**What the task requires**.
After locating the line that contains "- Kemampuan Teknis Dasar 2 : Git#" in the data below, set down exactly that line and each one after it through the line that contains "3. Untuk membuat", and nothing more.

Data items
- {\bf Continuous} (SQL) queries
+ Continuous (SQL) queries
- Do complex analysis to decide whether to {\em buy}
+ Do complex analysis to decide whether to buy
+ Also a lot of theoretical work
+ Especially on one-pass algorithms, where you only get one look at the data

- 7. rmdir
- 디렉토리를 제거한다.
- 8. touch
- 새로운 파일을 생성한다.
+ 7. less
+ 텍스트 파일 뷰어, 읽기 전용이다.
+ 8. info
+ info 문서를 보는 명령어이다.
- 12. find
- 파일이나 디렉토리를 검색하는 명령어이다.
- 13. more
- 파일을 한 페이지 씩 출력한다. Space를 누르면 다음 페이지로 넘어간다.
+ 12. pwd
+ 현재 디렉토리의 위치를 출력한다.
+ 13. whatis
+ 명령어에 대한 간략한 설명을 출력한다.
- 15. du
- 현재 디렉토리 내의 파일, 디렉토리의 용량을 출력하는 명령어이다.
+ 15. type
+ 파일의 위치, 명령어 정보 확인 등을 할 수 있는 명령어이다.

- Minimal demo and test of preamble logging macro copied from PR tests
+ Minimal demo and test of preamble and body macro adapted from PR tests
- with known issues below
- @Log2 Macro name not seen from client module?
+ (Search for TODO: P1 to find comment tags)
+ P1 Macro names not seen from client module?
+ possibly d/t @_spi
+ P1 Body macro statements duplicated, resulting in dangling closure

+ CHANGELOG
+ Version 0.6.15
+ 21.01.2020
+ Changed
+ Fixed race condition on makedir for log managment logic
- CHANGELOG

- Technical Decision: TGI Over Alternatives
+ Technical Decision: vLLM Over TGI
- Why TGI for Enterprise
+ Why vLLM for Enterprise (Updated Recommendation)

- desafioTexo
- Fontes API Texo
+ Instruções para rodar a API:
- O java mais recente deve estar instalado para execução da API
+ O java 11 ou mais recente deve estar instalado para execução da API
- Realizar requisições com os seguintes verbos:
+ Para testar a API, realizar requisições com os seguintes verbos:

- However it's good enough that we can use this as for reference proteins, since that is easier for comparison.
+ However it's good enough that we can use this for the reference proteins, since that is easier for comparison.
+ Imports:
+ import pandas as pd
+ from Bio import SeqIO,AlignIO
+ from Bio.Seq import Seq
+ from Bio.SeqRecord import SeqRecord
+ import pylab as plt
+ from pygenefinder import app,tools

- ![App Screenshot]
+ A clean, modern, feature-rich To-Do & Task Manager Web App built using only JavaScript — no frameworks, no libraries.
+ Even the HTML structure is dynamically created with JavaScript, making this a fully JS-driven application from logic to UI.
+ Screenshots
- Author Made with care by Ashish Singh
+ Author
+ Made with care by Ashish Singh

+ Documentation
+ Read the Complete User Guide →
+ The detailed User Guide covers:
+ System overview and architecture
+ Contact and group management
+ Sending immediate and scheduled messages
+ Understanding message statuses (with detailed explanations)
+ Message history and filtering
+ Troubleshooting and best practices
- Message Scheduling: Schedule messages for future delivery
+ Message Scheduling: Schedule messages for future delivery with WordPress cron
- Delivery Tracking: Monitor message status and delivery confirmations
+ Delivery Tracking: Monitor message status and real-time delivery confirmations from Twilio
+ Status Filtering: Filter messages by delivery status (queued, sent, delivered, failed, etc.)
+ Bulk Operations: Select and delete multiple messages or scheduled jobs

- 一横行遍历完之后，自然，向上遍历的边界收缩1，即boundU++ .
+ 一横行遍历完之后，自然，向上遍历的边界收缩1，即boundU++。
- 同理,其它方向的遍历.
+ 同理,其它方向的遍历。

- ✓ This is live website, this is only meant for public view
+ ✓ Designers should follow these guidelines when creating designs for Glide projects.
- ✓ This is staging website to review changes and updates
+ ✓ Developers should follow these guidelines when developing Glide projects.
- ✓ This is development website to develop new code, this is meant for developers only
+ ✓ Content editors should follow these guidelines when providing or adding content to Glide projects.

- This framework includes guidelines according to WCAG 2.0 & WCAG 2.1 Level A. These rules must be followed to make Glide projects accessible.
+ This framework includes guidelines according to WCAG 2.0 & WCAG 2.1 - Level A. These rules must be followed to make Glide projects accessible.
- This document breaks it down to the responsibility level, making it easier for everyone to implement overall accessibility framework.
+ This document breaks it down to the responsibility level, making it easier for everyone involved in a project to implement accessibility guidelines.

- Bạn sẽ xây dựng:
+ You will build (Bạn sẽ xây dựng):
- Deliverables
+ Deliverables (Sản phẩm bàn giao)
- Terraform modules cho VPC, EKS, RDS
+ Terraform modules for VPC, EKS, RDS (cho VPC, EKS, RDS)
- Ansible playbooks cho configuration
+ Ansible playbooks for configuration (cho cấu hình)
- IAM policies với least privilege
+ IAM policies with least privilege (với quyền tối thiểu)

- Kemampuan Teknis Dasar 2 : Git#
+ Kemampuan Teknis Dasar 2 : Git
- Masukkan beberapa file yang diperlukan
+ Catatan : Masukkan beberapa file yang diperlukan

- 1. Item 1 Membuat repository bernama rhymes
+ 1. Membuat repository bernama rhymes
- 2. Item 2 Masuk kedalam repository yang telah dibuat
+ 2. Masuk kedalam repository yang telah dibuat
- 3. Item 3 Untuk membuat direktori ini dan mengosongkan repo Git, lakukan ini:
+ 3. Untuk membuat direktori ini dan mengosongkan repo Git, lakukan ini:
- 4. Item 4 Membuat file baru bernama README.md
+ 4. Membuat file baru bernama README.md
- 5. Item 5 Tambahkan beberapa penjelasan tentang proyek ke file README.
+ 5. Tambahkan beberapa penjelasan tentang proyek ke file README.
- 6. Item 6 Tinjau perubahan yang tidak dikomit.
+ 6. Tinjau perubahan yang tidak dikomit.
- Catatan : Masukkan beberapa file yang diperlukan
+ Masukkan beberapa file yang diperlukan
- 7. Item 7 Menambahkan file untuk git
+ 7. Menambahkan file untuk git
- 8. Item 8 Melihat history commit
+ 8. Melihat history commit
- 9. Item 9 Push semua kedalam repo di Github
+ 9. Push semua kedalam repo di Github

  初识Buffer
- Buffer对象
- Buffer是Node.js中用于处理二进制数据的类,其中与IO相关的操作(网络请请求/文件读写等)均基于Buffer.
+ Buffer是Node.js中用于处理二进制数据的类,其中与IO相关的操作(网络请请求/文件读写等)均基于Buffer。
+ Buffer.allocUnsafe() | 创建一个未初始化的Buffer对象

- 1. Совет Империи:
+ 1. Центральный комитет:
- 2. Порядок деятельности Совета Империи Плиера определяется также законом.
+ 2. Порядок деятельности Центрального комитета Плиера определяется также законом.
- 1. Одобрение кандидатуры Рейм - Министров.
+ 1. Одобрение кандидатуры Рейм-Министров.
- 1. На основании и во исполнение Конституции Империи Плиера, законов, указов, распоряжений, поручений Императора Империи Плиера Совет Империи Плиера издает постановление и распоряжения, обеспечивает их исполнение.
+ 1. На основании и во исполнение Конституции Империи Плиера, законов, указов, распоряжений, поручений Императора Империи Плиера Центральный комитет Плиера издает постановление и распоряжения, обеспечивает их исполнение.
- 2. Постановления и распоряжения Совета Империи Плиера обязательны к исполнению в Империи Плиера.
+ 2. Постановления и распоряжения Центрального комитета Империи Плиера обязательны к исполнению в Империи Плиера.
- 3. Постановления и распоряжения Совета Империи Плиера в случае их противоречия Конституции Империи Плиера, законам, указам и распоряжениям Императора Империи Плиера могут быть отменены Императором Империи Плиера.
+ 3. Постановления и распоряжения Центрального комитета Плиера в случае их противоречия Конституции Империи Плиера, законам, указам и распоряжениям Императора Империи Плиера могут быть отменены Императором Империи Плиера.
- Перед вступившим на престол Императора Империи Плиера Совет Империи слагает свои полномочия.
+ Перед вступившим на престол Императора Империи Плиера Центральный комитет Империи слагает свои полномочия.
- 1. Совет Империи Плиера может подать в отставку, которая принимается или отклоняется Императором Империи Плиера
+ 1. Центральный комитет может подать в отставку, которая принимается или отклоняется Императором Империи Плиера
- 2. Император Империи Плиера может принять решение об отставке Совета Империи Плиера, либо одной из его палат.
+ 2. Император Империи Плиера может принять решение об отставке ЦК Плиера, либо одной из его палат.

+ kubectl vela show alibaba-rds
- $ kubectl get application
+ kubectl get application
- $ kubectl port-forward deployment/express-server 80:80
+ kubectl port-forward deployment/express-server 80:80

**Expected answer**.
- Kemampuan Teknis Dasar 2 : Git#
+ Kemampuan Teknis Dasar 2 : Git
- Masukkan beberapa file yang diperlukan
+ Catatan : Masukkan beberapa file yang diperlukan

- 1. Item 1 Membuat repository bernama rhymes
+ 1. Membuat repository bernama rhymes
- 2. Item 2 Masuk kedalam repository yang telah dibuat
+ 2. Masuk kedalam repository yang telah dibuat
- 3. Item 3 Untuk membuat direktori ini dan mengosongkan repo Git, lakukan ini:
+ 3. Untuk membuat direktori ini dan mengosongkan repo Git, lakukan ini:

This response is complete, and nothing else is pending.